Non so. In superficie, mi piace, mi attrae. Ne riconosco e mi riconosco nella spinta morale di denuncia. Eppure, mi resta una sensazione di incompletezza e di inganno. Ho quasi il timore che sia stata creata un’involontaria estetica ed una mitologia del sopruso e dell’illegalità, che se non arriva alla legittimazione, almeno, come dici tu, anestetizza. Quando l’orrore non atterrisce, ma attrae spettatori, quando la denuncia non catalizza il cambiamento, il risultato non intenzionale è l’accettazione dello “spettacolo”, se non l’emulazione. All’opposto, invece, qualsiasi forma di espressione artistica dovrebbe essere un’esperienza esistenziale, che ravvivi i sensi, ripristinando il nostro esserci al mondo.
«“Non abbiate soggezione dei medici – testimonia Nanni Moretti parlando della sua malattia – I medici non sanno ascoltare”.» Un altro tema del romanzo è il disagio psichico, che io definisco malattia del desiderio, in particolare di due dei protagonisti, Silvana e Giacomo. Interessante è la capacità di ascolto che la voce narrante pone in atto nei confronti della Storia e di tutte le storie particolari: come funziona il desiderio dell’autore in questo romanzo rispetto alla ricerca delle fonti, ad esempio e alla loro messa in narrativa?

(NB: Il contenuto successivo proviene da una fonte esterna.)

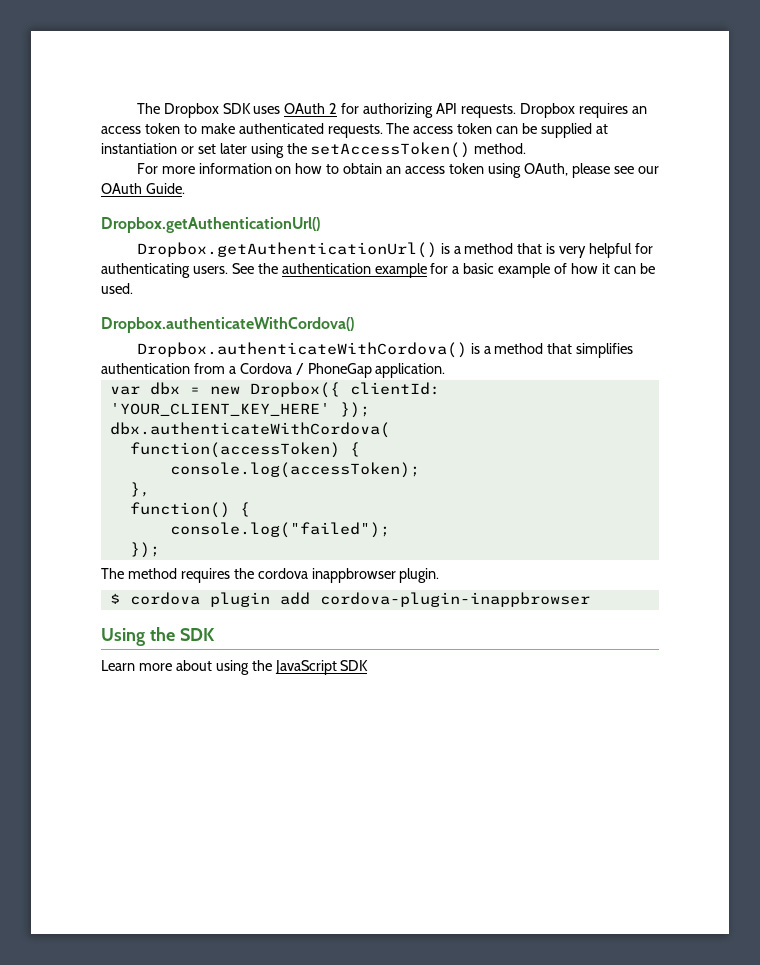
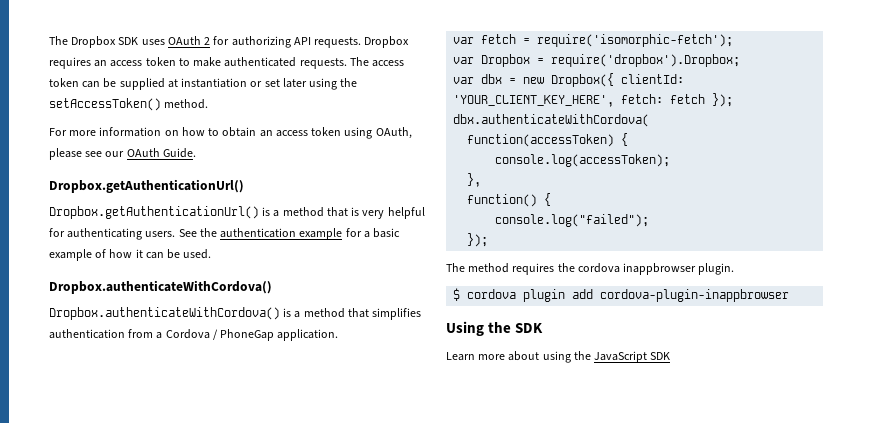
+ var fetch = require('isomorphic-fetch');
+ var Dropbox = require('dropbox').Dropbox;
- var dbx = new Dropbox({ clientId: 'YOUR_CLIENT_KEY_HERE' });
+ var dbx = new Dropbox({ clientId: 'YOUR_CLIENT_KEY_HERE', fetch: fetch });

Non applico competenze disciplinari, che non possiedo. Intuisco che non c’è separazione tra psiche e corpo, sensazioni e pensieri. Se siamo vivi e abbiamo piena coscienza di esserci integralmente, le nostre capacità di lettura e di comprensione del mondo vengono esaltate. Attingiamo a tutte le forme espressive, interagiamo criticamente con ogni informazione che riceviamo, impariamo a collegare ciò che appare lontano e a separare cose ingannevolmente associate. La tecnologia e il web ci aiutano, possono davvero diventare in questo delle protesi, nello scrivere un grande e unico testo, insieme individuale e universale, del quale noi stessi siamo parte. Il sogno della biblioteca umana di Borges può finalmente attuarsi.